§ Directions:
Write out, please, each line from the one containing "[69,245,309,259] For details, see" to the final line of the data, both included, exactly and without pictures.
───── Task material
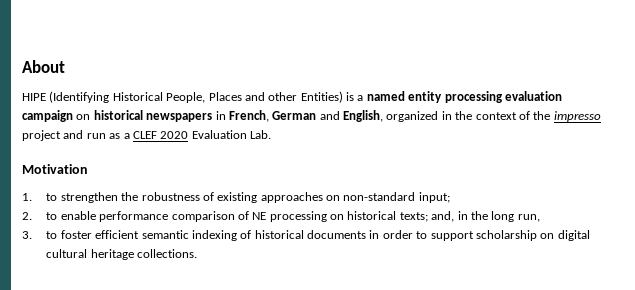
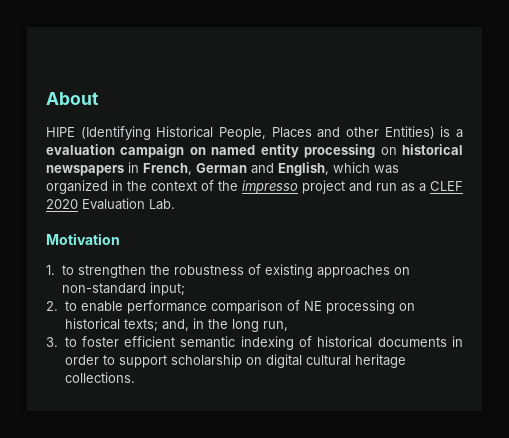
(364, 98) none -> [46,144,206,158] evaluation campaign on
[504,91,562,101] [22,110,73,122] evaluation campaign -> (376, 151) none
(383, 116) none -> [333,162,399,174] which was

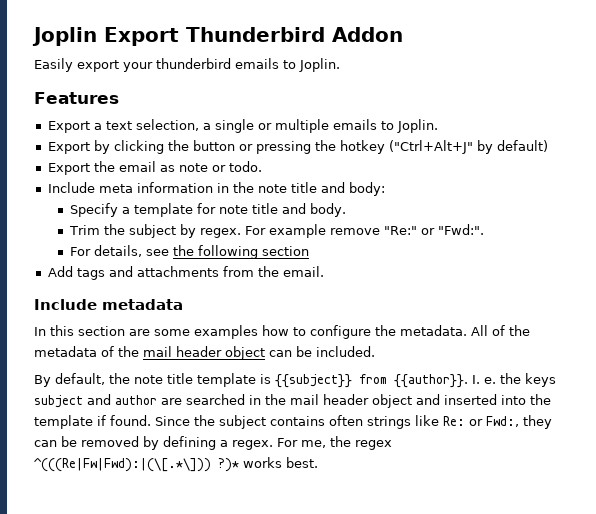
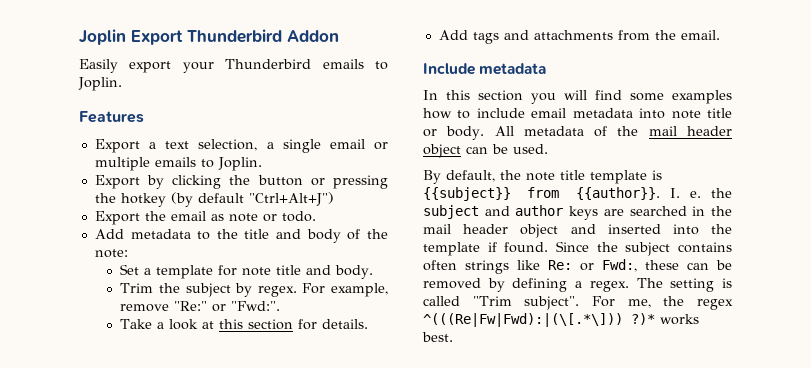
[156,58,231,69] thunderbird -> [225,59,312,69] Thunderbird
(254, 126) none -> [329,139,365,149] email
[388,140,548,154] ("Ctrl+Alt+J" by default) -> [170,192,334,207] (by default "Ctrl+Alt+J")
[47,182,385,196] [69,203,118,217] Include meta information in the note title and body: // Specify -> [94,229,388,243] [94,249,128,258] [120,264,140,275] Add metadata to the title and body of the note: // Set
[268,224,326,238] example -> [331,283,388,297] example,
[69,245,309,259] For details, see the following section -> [120,319,369,330] Take a look at this section for details.
[129,329,150,336] are -> [531,90,622,104] you will find
[310,325,530,339] configure the metadata. All of the -> [476,108,732,119] [423,126,514,140] include email metadata into note title or body. All
[316,346,375,357] included. -> [513,144,548,154] used.
[525,373,556,387] keys -> (732, 193) none
(157, 400) none -> [569,206,599,220] keys
[523,415,552,429] they -> [645,260,679,270] these
(273, 445) none -> [636,278,732,292] [423,296,580,310] The setting is called "Trim subject".

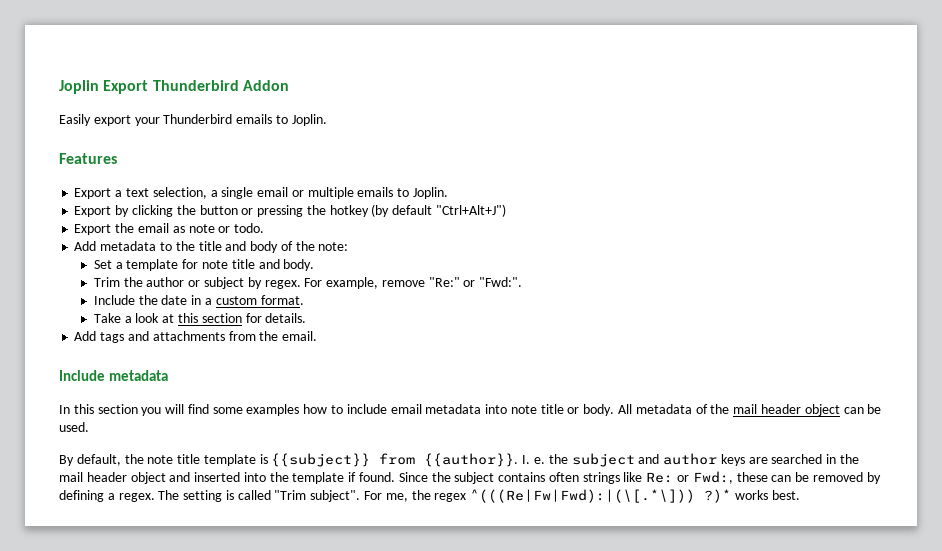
(181, 288) none -> [146,277,201,287] author or
(281, 306) none -> [93,295,304,305] // Include the date in a custom format.

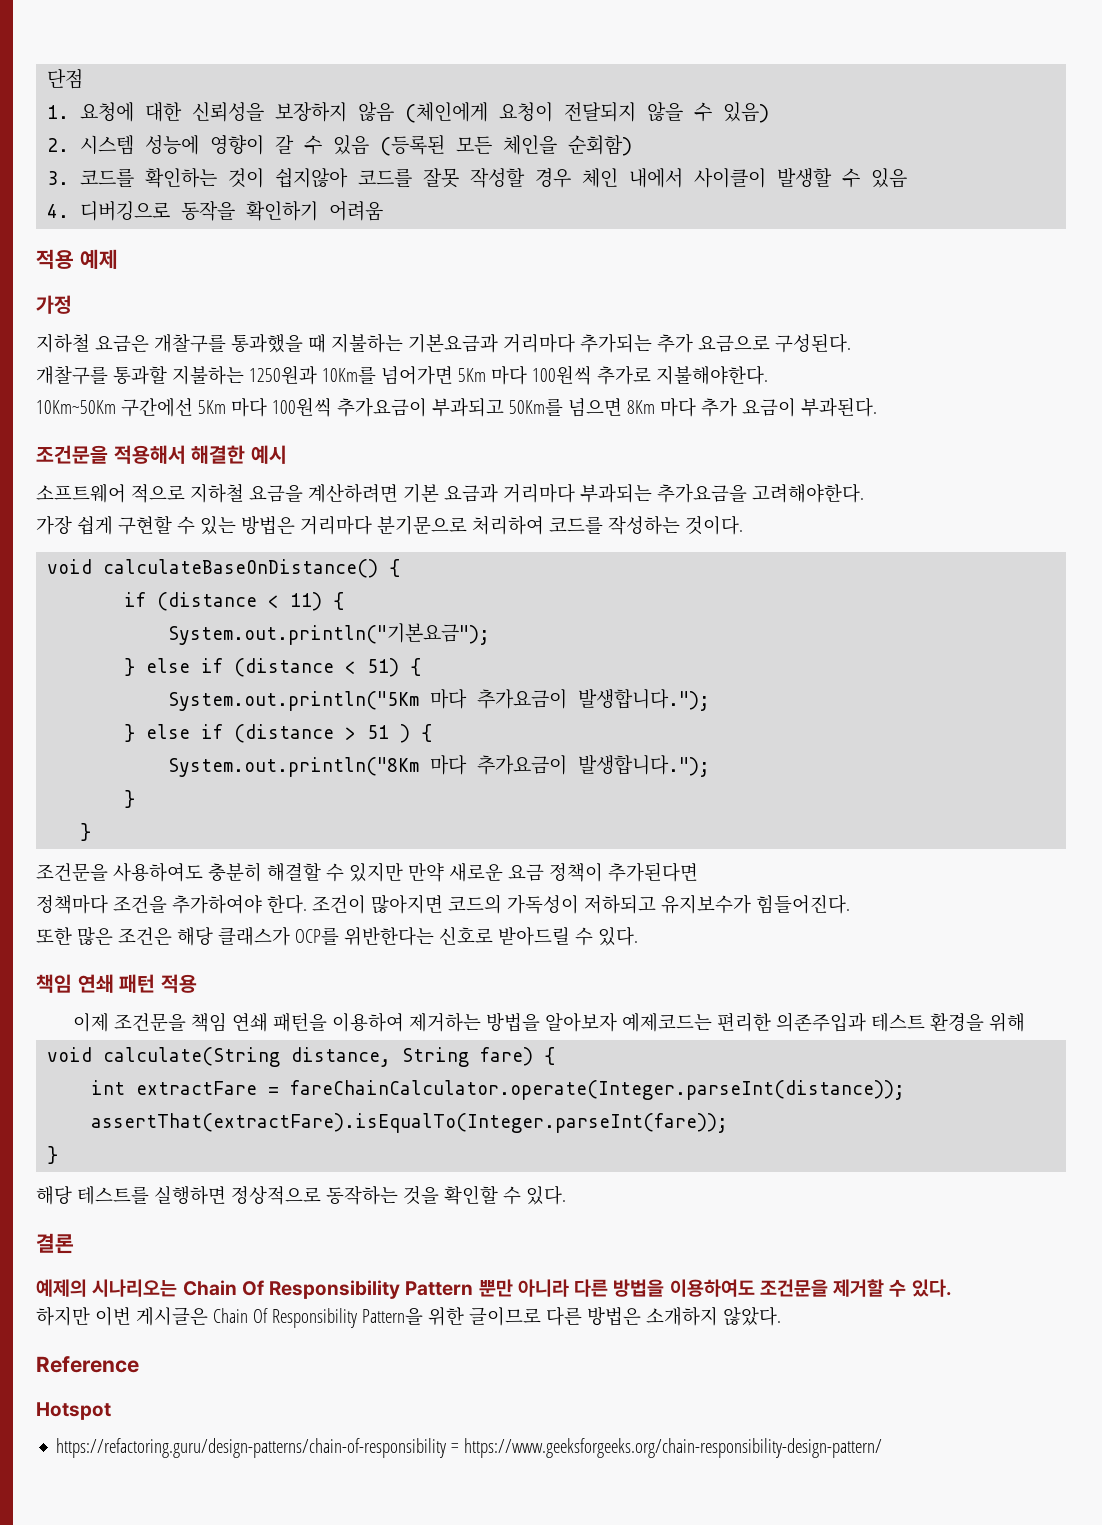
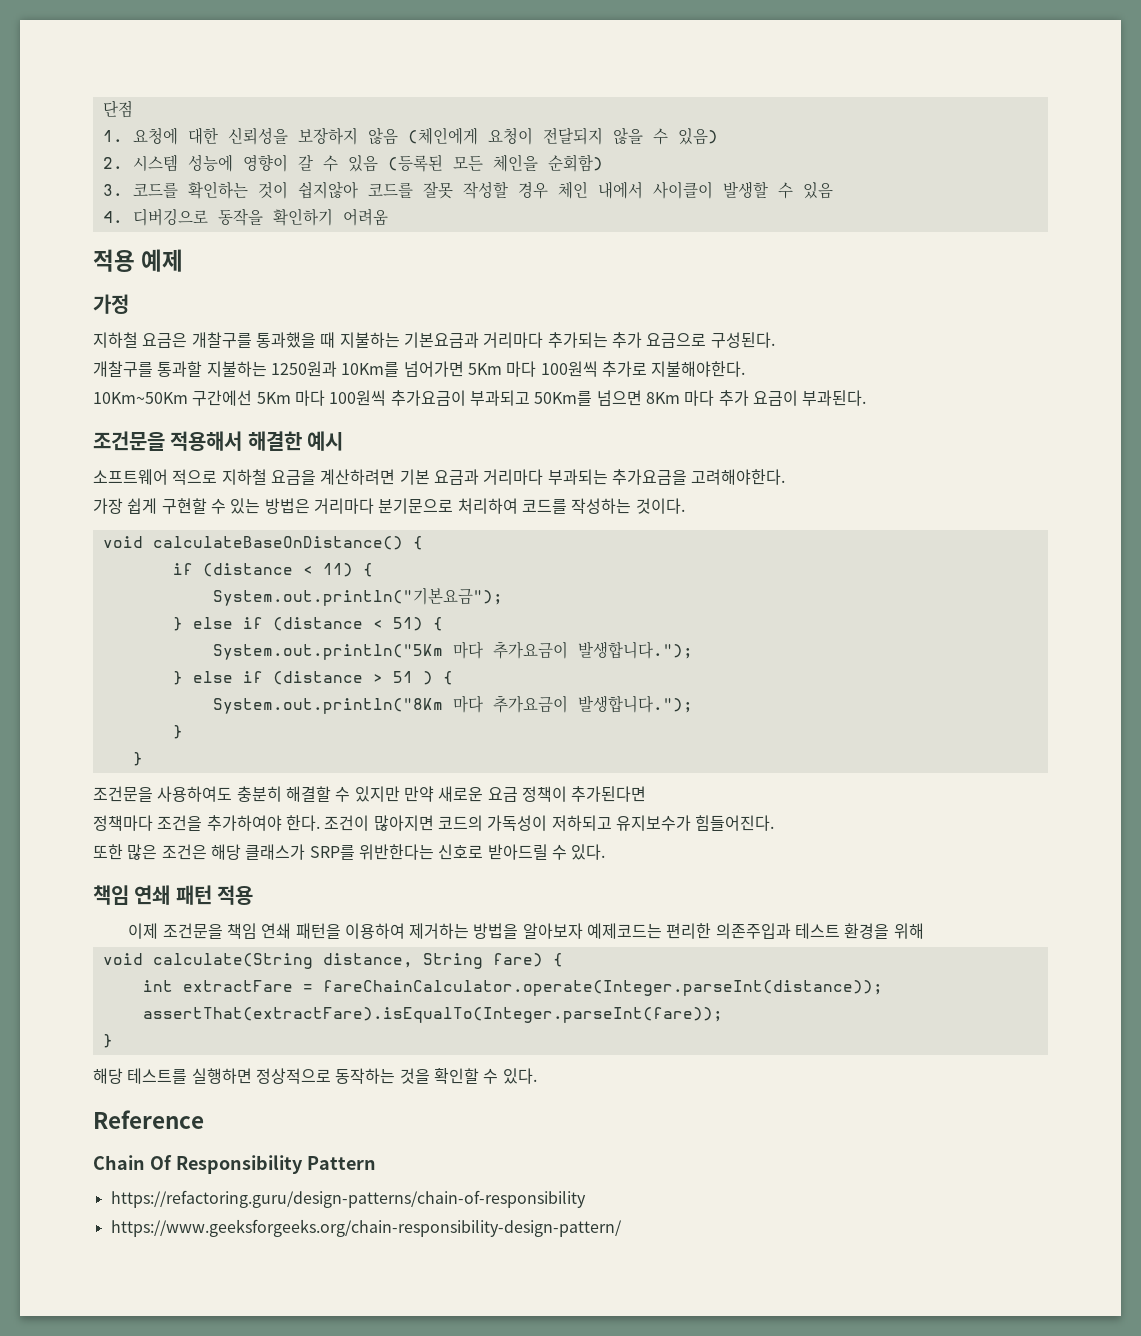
[294,927,339,945] OCP를 -> [309,845,355,860] SRP를
[36,1233,74,1254] [36,1279,178,1297] 결론 // 예제의 시나리오는 -> [93,1110,204,1129] Reference //
[478,1279,952,1297] [36,1306,781,1328] [36,1356,139,1373] [36,1402,111,1420] 뿐만 아니라 다른 방법을 이용하여도 조건문을 제거할 수 있다. // 하지만 이번 게시글은 Chain Of Responsibility Pattern을 위한 글이므로 다른 방법은 소개하지 않았다. // Reference // Hotspot -> (376, 1163) none
[451,1443,460,1453] = -> (586, 1199) //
──────────
§ Answer space:
[69,245,309,259] For details, see the following section -> [120,319,369,330] Take a look at this section for details.
[129,329,150,336] are -> [531,90,622,104] you will find
[310,325,530,339] configure the metadata. All of the -> [476,108,732,119] [423,126,514,140] include email metadata into note title or body. All
[316,346,375,357] included. -> [513,144,548,154] used.
[525,373,556,387] keys -> (732, 193) none
(157, 400) none -> [569,206,599,220] keys
[523,415,552,429] they -> [645,260,679,270] these
(273, 445) none -> [636,278,732,292] [423,296,580,310] The setting is called "Trim subject".

(181, 288) none -> [146,277,201,287] author or
(281, 306) none -> [93,295,304,305] // Include the date in a custom format.

[294,927,339,945] OCP를 -> [309,845,355,860] SRP를
[36,1233,74,1254] [36,1279,178,1297] 결론 // 예제의 시나리오는 -> [93,1110,204,1129] Reference //
[478,1279,952,1297] [36,1306,781,1328] [36,1356,139,1373] [36,1402,111,1420] 뿐만 아니라 다른 방법을 이용하여도 조건문을 제거할 수 있다. // 하지만 이번 게시글은 Chain Of Responsibility Pattern을 위한 글이므로 다른 방법은 소개하지 않았다. // Reference // Hotspot -> (376, 1163) none
[451,1443,460,1453] = -> (586, 1199) //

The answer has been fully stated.